- **WHAT THE TASK REQUIRES**: Reproduce all the data exactly, without pictures.

━━━━━━━━━━━━━━━━━━━━━━━━━━━━━━

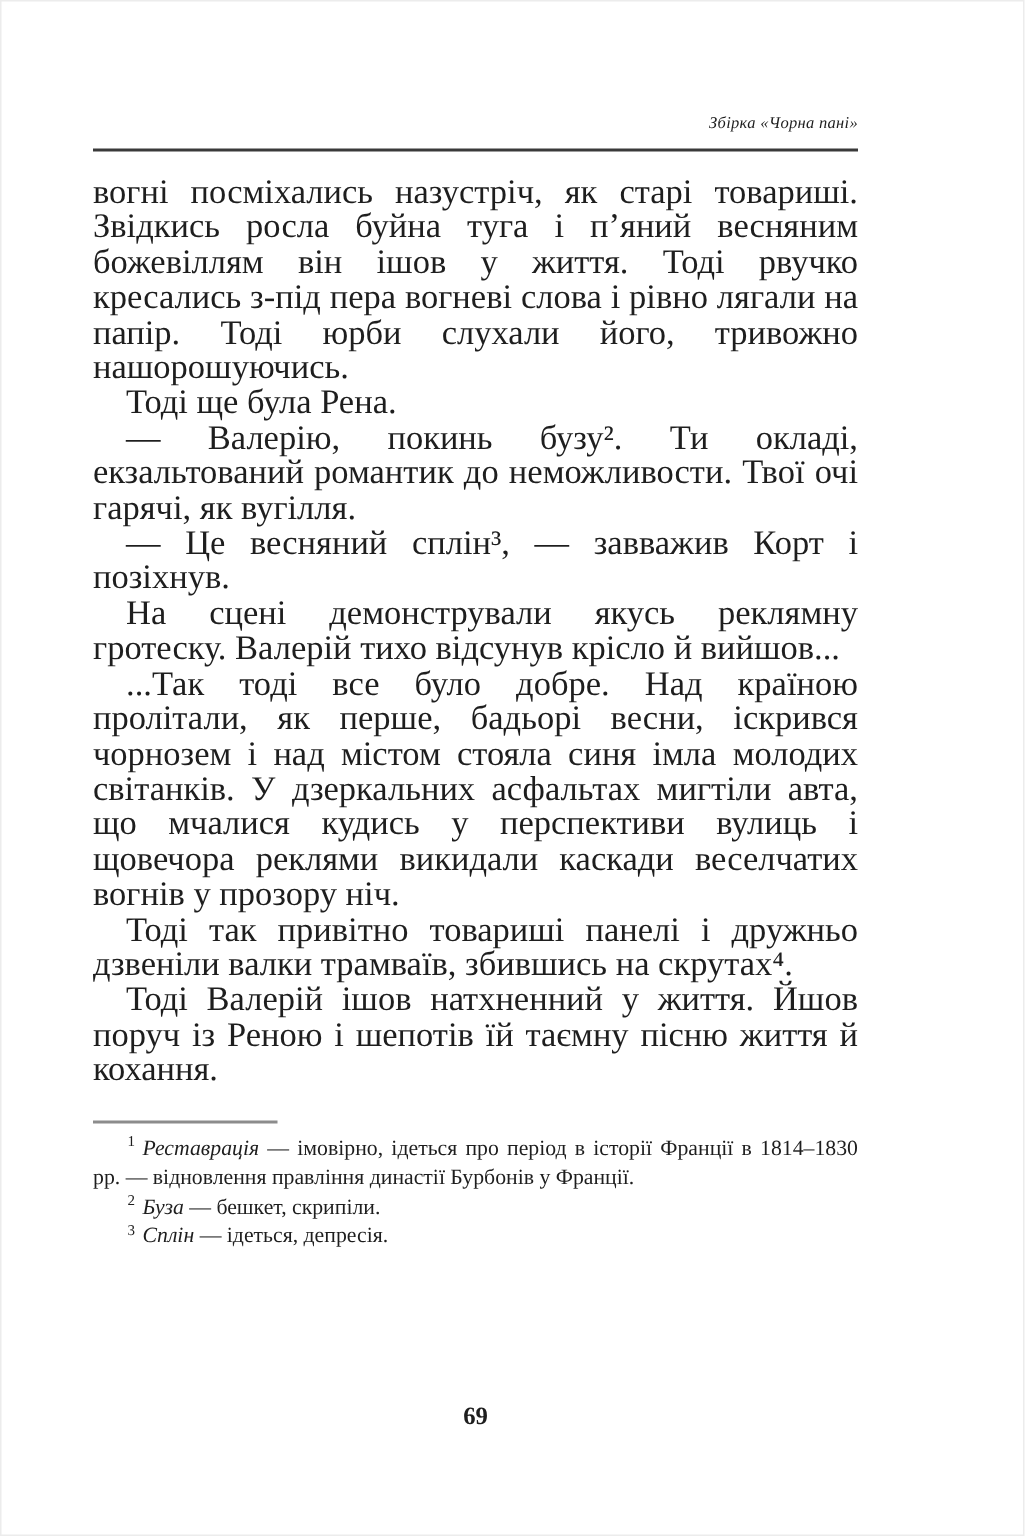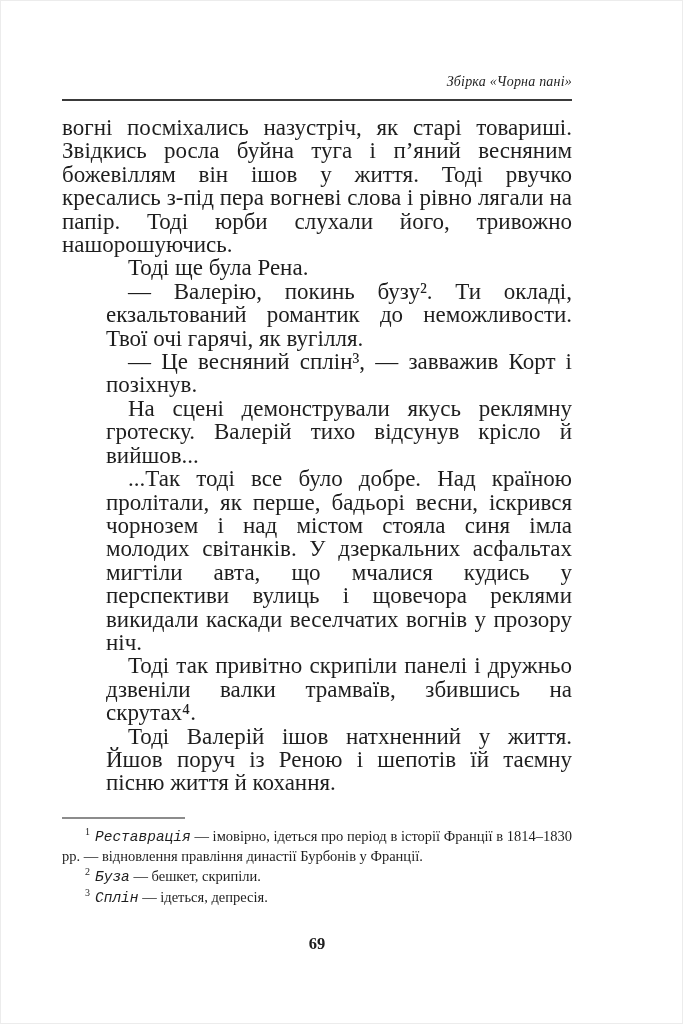--- a/index.html
+++ b/index.html
@@ -24,7 +24,7 @@
   }
   .running-head {
     font-style: italic;
-    font-size: 14px;
+    font-size: 11px;
     line-height: 20px;
     text-align: right;
     letter-spacing: 0.2px;

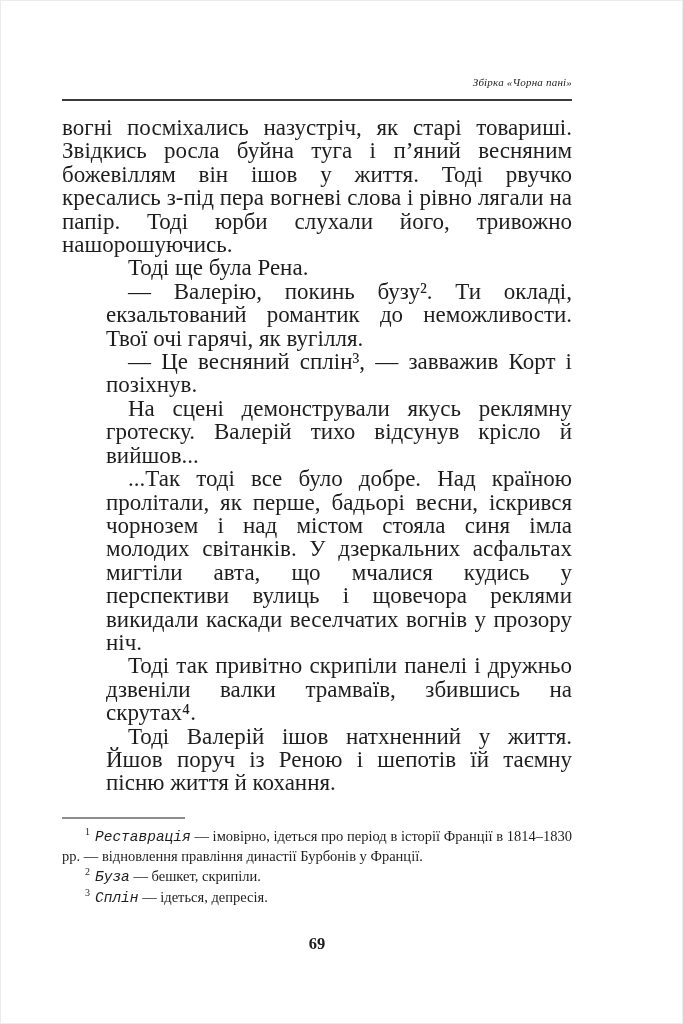--- a/index.html
+++ b/index.html
@@ -45,7 +45,7 @@
     -webkit-hyphens: auto;
   }
   .body-text p { margin: 0; }
-  .body-text p.indent { text-indent: 22px; margin-left: 44px; }
+  .body-text p.indent { text-indent: 22px; }
   .footnotes {
     margin-top: 22px;
     font-size: 14.5px;

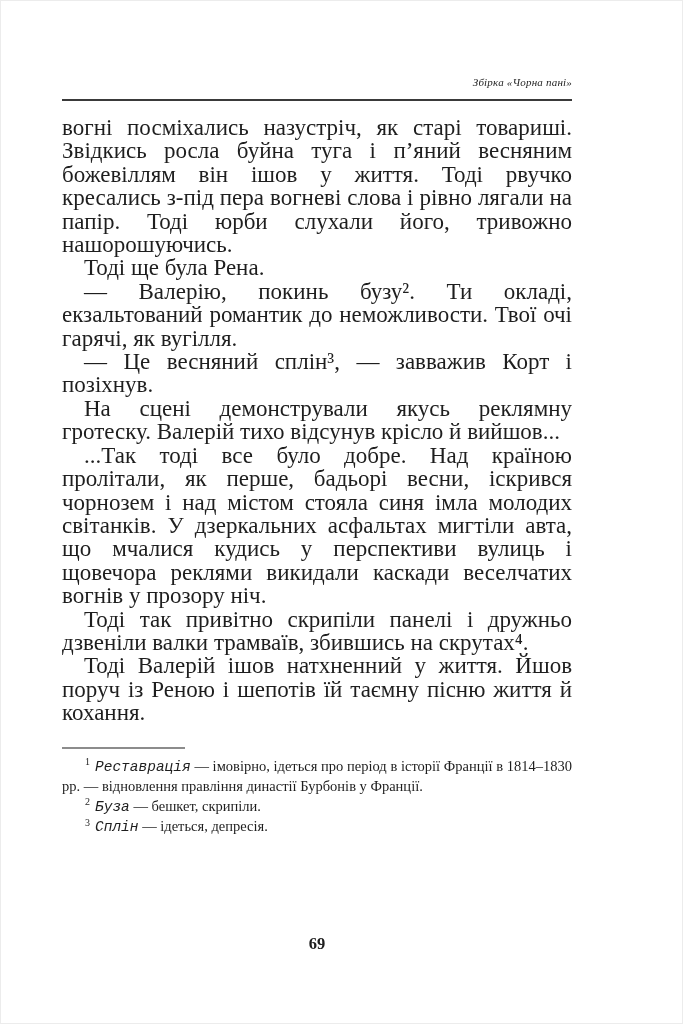--- a/index.html
+++ b/index.html
@@ -98,7 +98,7 @@
       <p class="indent">— Це весняний сплін³, — завважив Корт і позіхнув.</p>
       <p class="indent">На сцені демонстрували якусь реклямну гротеску. Валерій тихо відсунув крісло й вийшов...</p>
       <p class="indent">...Так тоді все було добре. Над країною пролітали, як перше, бадьорі весни, іскрився чорнозем і над містом стояла синя імла молодих світанків. У дзеркальних асфальтах мигтіли авта, що мчалися кудись у перспективи вулиць і щовечора реклями викидали каскади веселчатих вогнів у прозору ніч.</p>
-      <p class="indent">Тоді так привітно скрипіли панелі і дружньо дзвеніли валки трамваїв, збившись на скрутах⁴.</p>
+      <p class="indent">Тоді так привітно товариші панелі і дружньо дзвеніли валки трамваїв, збившись на скрутах⁴.</p>
       <p class="indent">Тоді Валерій ішов натхненний у життя. Йшов поруч із Реною і шепотів їй таємну пісню життя й кохання.</p>
     </main>
 

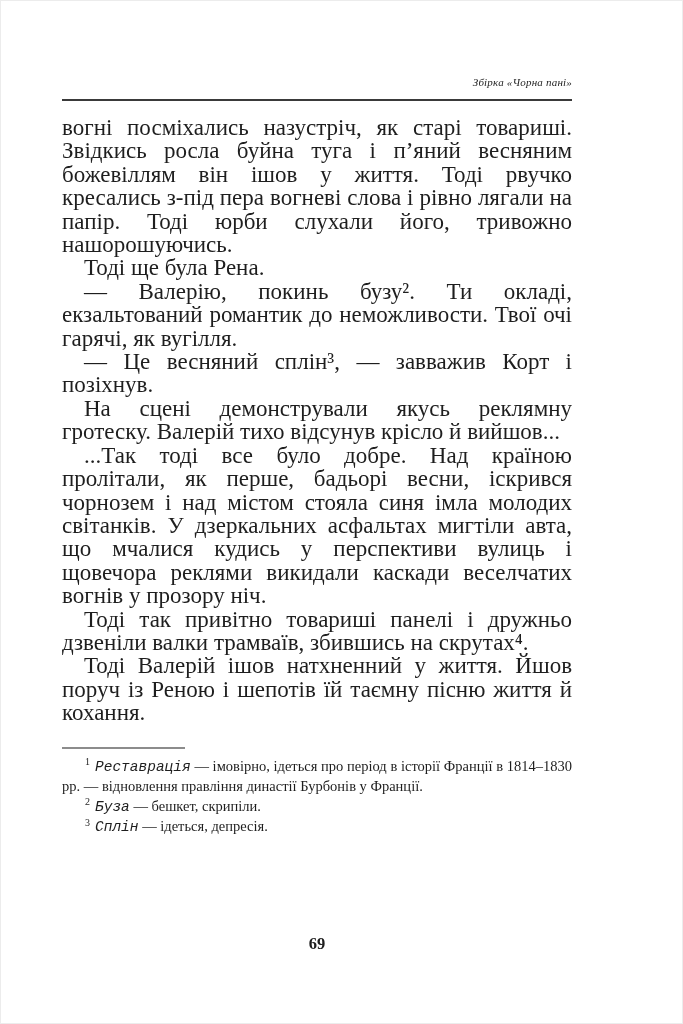--- a/index.html
+++ b/index.html
@@ -69,7 +69,7 @@
     line-height: 0;
     margin-right: 5px;
   }
-  .footnotes i { font-style: italic; font-family: Liberation Mono, monospace; }
+  .footnotes i { font-style: italic; }
   .page-number {
     position: absolute;
     top: 934px;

━━━━━━━━━━━━━━━━━━━━━━━━━━━━━━

- **SOLUTION FOR THIS TASK**:
--- a/index.html
+++ b/index.html
@@ -24,7 +24,7 @@
   }
   .running-head {
     font-style: italic;
-    font-size: 14px;
+    font-size: 11px;
     line-height: 20px;
     text-align: right;
     letter-spacing: 0.2px;

--- a/index.html
+++ b/index.html
@@ -45,7 +45,7 @@
     -webkit-hyphens: auto;
   }
   .body-text p { margin: 0; }
-  .body-text p.indent { text-indent: 22px; margin-left: 44px; }
+  .body-text p.indent { text-indent: 22px; }
   .footnotes {
     margin-top: 22px;
     font-size: 14.5px;

--- a/index.html
+++ b/index.html
@@ -98,7 +98,7 @@
       <p class="indent">— Це весняний сплін³, — завважив Корт і позіхнув.</p>
       <p class="indent">На сцені демонстрували якусь реклямну гротеску. Валерій тихо відсунув крісло й вийшов...</p>
       <p class="indent">...Так тоді все було добре. Над країною пролітали, як перше, бадьорі весни, іскрився чорнозем і над містом стояла синя імла молодих світанків. У дзеркальних асфальтах мигтіли авта, що мчалися кудись у перспективи вулиць і щовечора реклями викидали каскади веселчатих вогнів у прозору ніч.</p>
-      <p class="indent">Тоді так привітно скрипіли панелі і дружньо дзвеніли валки трамваїв, збившись на скрутах⁴.</p>
+      <p class="indent">Тоді так привітно товариші панелі і дружньо дзвеніли валки трамваїв, збившись на скрутах⁴.</p>
       <p class="indent">Тоді Валерій ішов натхненний у життя. Йшов поруч із Реною і шепотів їй таємну пісню життя й кохання.</p>
     </main>
 

--- a/index.html
+++ b/index.html
@@ -69,7 +69,7 @@
     line-height: 0;
     margin-right: 5px;
   }
-  .footnotes i { font-style: italic; font-family: Liberation Mono, monospace; }
+  .footnotes i { font-style: italic; }
   .page-number {
     position: absolute;
     top: 934px;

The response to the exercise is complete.